Army researchers have been developing a wool-blend that’s flame-resistant, breathable, and moisture-wicking, Army Times reported.
The patent-approved fabric, intended to improve combat uniforms, doesn’t require topical flame-guard. The secret is a unique synthesis of wool and Nomex, Carole Winterhalter, a textile technologist at the Natick Soldier Research, Development and Engineering Center, explained to the news source.
Unlike synthetic fibers, wool doesn’t melt or drip when exposed to fire. The material may have fallen out of fashion in recent years, but researchers say they’re working with extra-fine, non-itchy fleece from Rambouillet sheep.

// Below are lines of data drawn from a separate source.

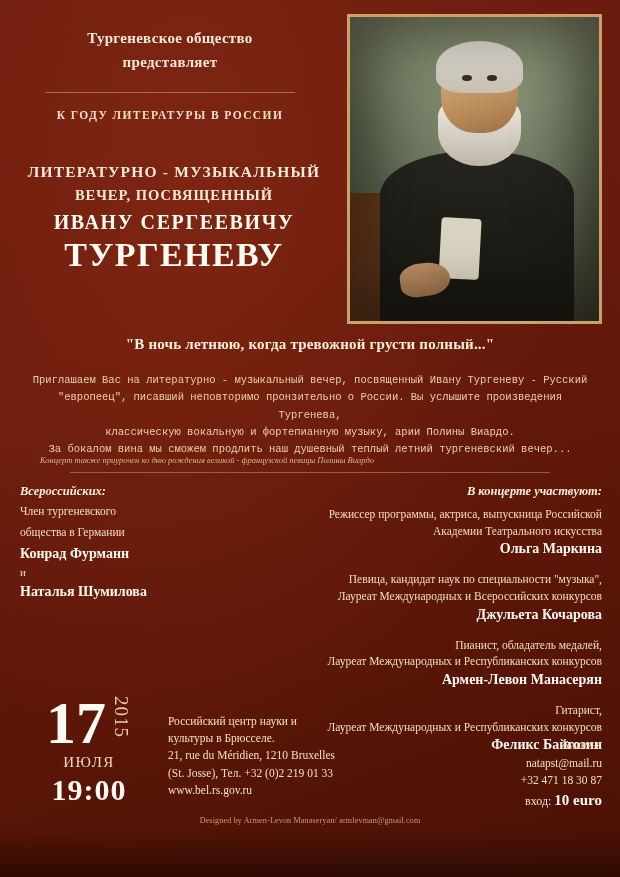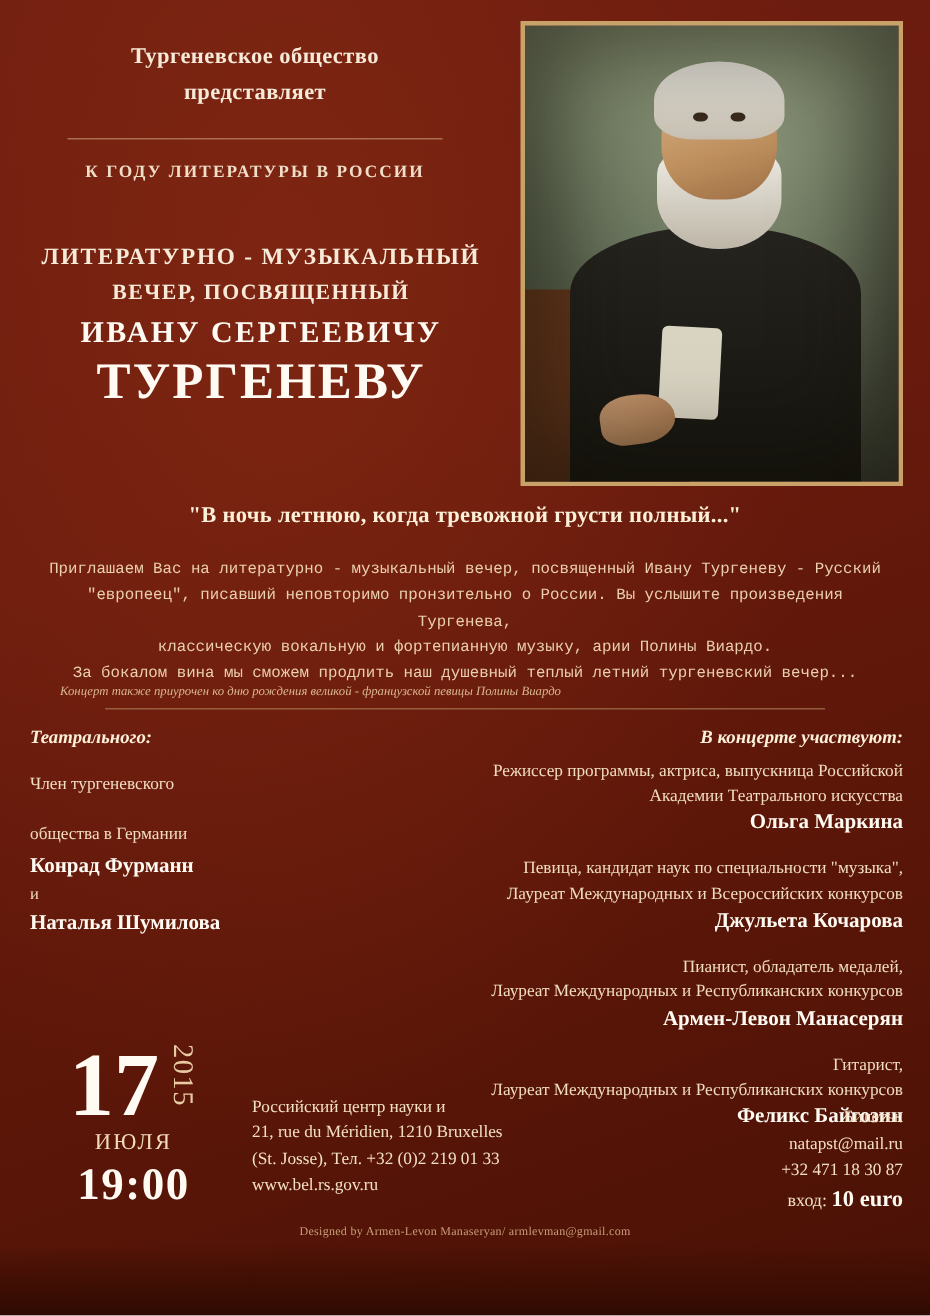"Театрального:" div.head { text: Театрального -> Всероссийских }
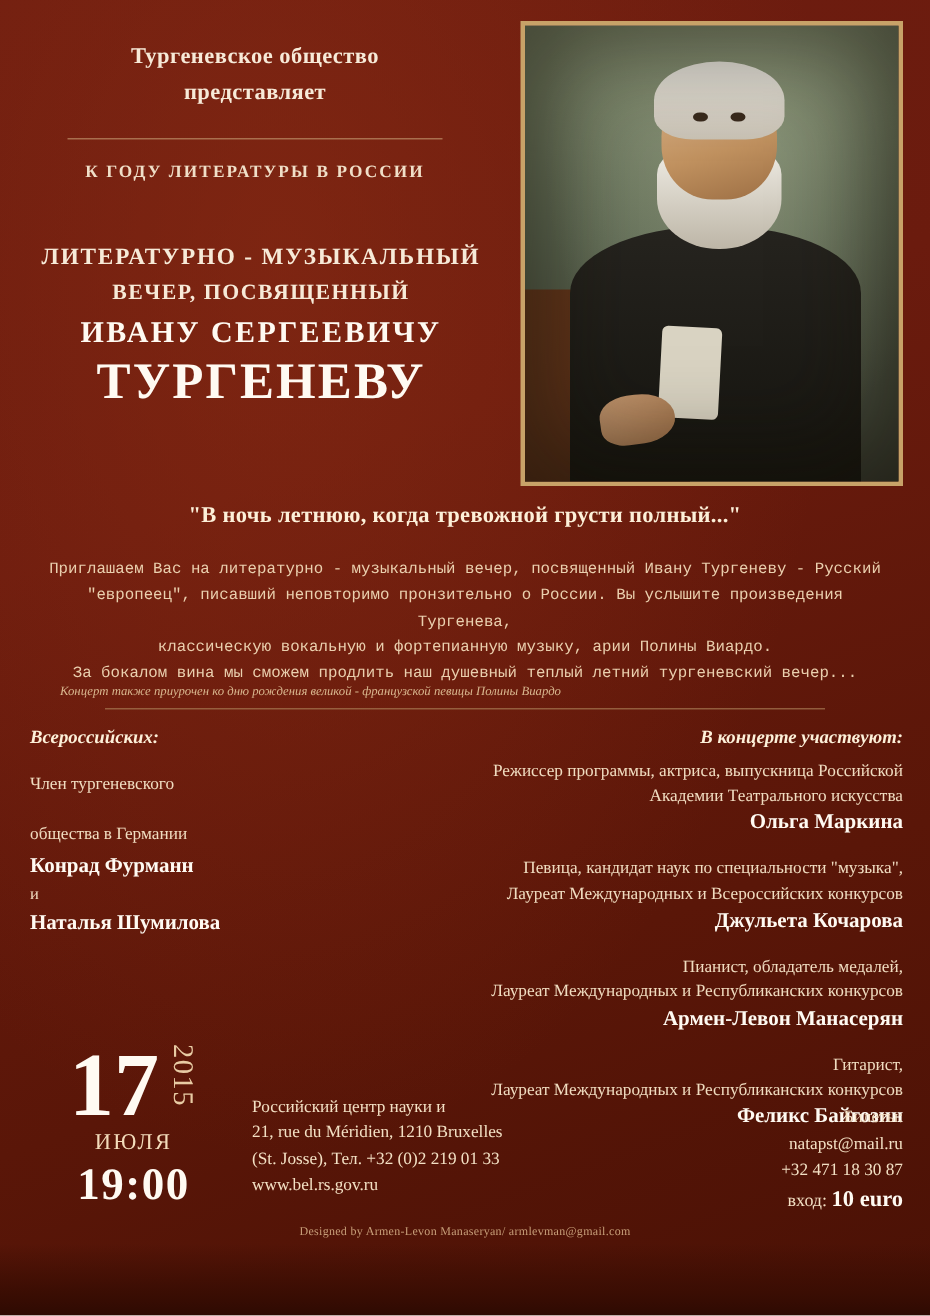"Член тургеневского" .organizers .sub { margin-top: 16px -> 4px }
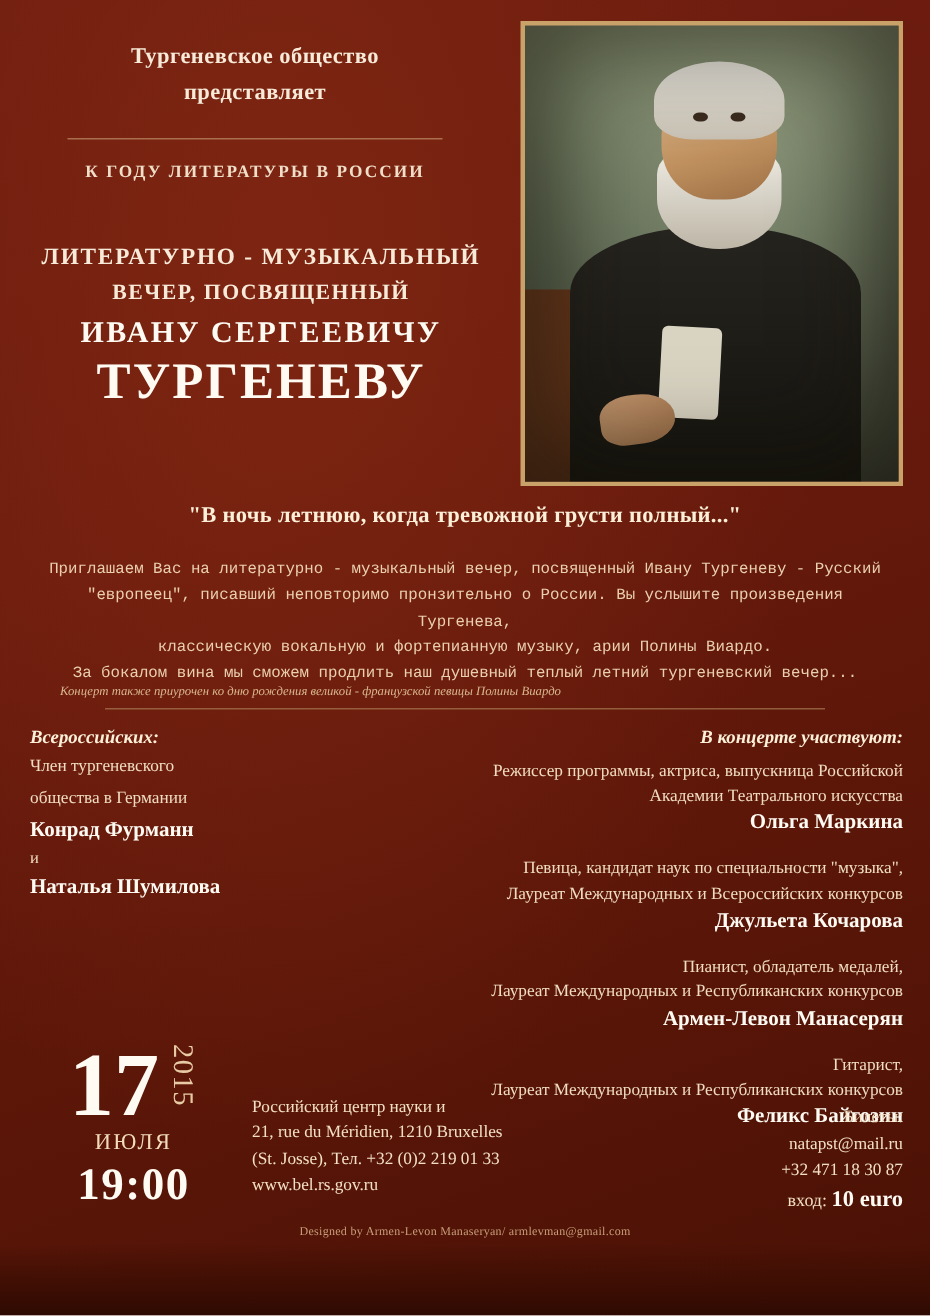"культуры в Брюсселе." div { html: none -> <div>культуры в Брюсселе.</div> }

These flexible fibers also improve moisture management and have been treated for shrink-resistance.
Last August, soldiers tested a hundred flame-resistant uniforms during a training in Germany. Even in the summer heat, participants responded favorably to their new clothes.
The enhanced uniforms underwent standard burn-testing at the Thermal Test Facility in Natick, Massachusetts. Winterhalter expects further improvements after feedback has been collected and analyzed. At that point, researchers will pursue a broader field evaluation.
Winterhalter says the wool also meets guidelines of the Berry Amendment, which discourages the Defense Department from sourcing textiles produced outside the United States.